» WHAT YOU SHOULD DO:
Please set out each line below exactly as it stands, without the images.

== Segment start ==

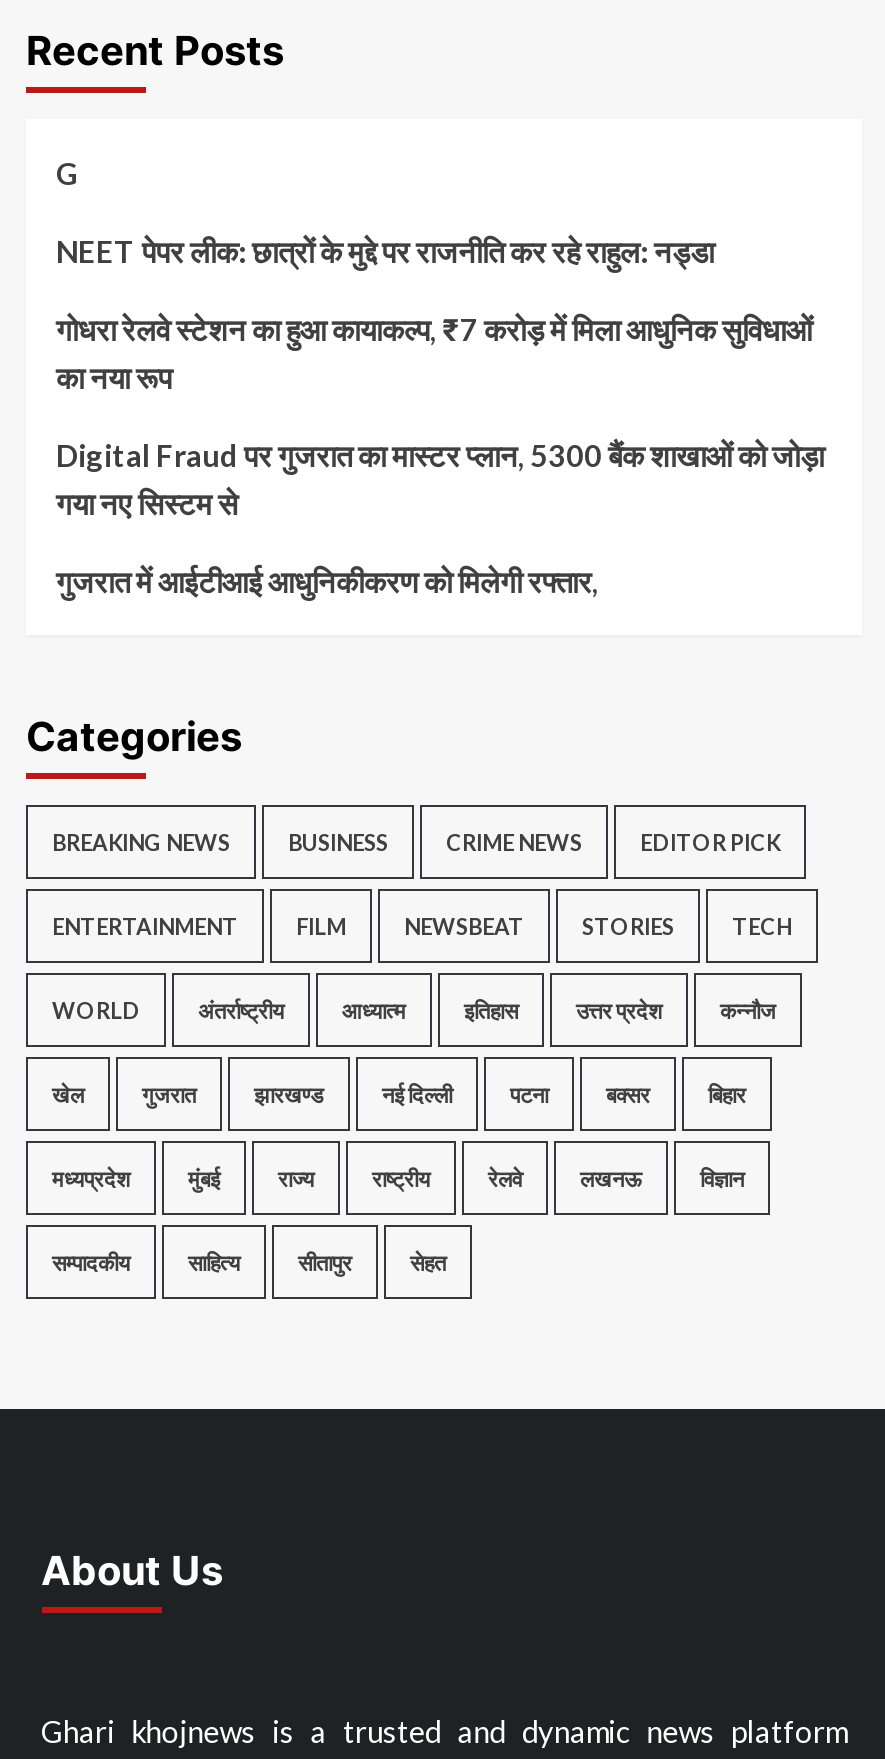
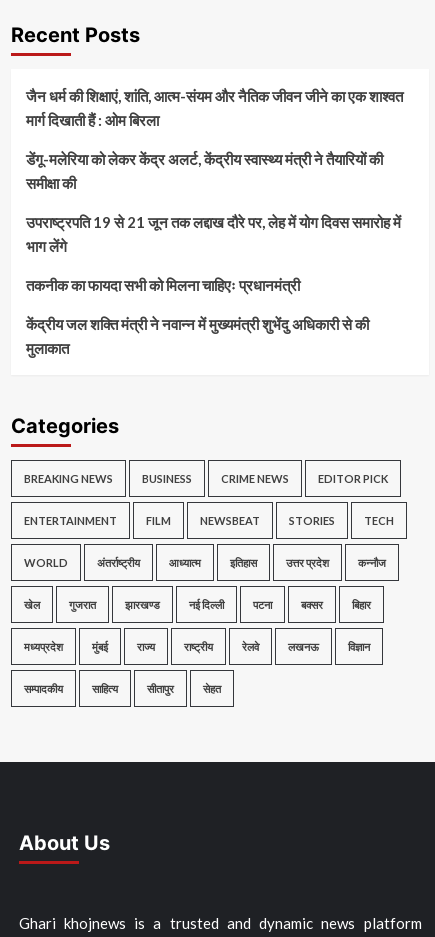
- G
+ जैन धर्म की शिक्षाएं, शांति, आत्म-संयम और नैतिक जीवन जीने का एक शाश्वत
+ मार्ग दिखाती हैं : ओम बिरला

- NEET पेपर लीक: छात्रों के मुद्दे पर राजनीति कर रहे राहुल: नड्डा
+ डेंगू-मलेरिया को लेकर केंद्र अलर्ट, केंद्रीय स्वास्थ्य मंत्री ने तैयारियों की
+ समीक्षा की

- गोधरा रेलवे स्टेशन का हुआ कायाकल्प, ₹7 करोड़ में मिला आधुनिक सुविधाओं
- का नया रूप
+ उपराष्ट्रपति 19 से 21 जून तक लद्दाख दौरे पर, लेह में योग दिवस समारोह में
+ भाग लेंगे

- Digital Fraud पर गुजरात का मास्टर प्लान, 5300 बैंक शाखाओं को जोड़ा
- गया नए सिस्टम से
+ तकनीक का फायदा सभी को मिलना चाहिएः प्रधानमंत्री

- गुजरात में आईटीआई आधुनिकीकरण को मिलेगी रफ्तार,
+ केंद्रीय जल शक्ति मंत्री ने नवान्न में मुख्यमंत्री शुभेंदु अधिकारी से की
+ मुलाकात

== Segment end ==

» ANSWER BELOW:
- G
+ जैन धर्म की शिक्षाएं, शांति, आत्म-संयम और नैतिक जीवन जीने का एक शाश्वत
+ मार्ग दिखाती हैं : ओम बिरला

- NEET पेपर लीक: छात्रों के मुद्दे पर राजनीति कर रहे राहुल: नड्डा
+ डेंगू-मलेरिया को लेकर केंद्र अलर्ट, केंद्रीय स्वास्थ्य मंत्री ने तैयारियों की
+ समीक्षा की

- गोधरा रेलवे स्टेशन का हुआ कायाकल्प, ₹7 करोड़ में मिला आधुनिक सुविधाओं
- का नया रूप
+ उपराष्ट्रपति 19 से 21 जून तक लद्दाख दौरे पर, लेह में योग दिवस समारोह में
+ भाग लेंगे

- Digital Fraud पर गुजरात का मास्टर प्लान, 5300 बैंक शाखाओं को जोड़ा
- गया नए सिस्टम से
+ तकनीक का फायदा सभी को मिलना चाहिएः प्रधानमंत्री

- गुजरात में आईटीआई आधुनिकीकरण को मिलेगी रफ्तार,
+ केंद्रीय जल शक्ति मंत्री ने नवान्न में मुख्यमंत्री शुभेंदु अधिकारी से की
+ मुलाकात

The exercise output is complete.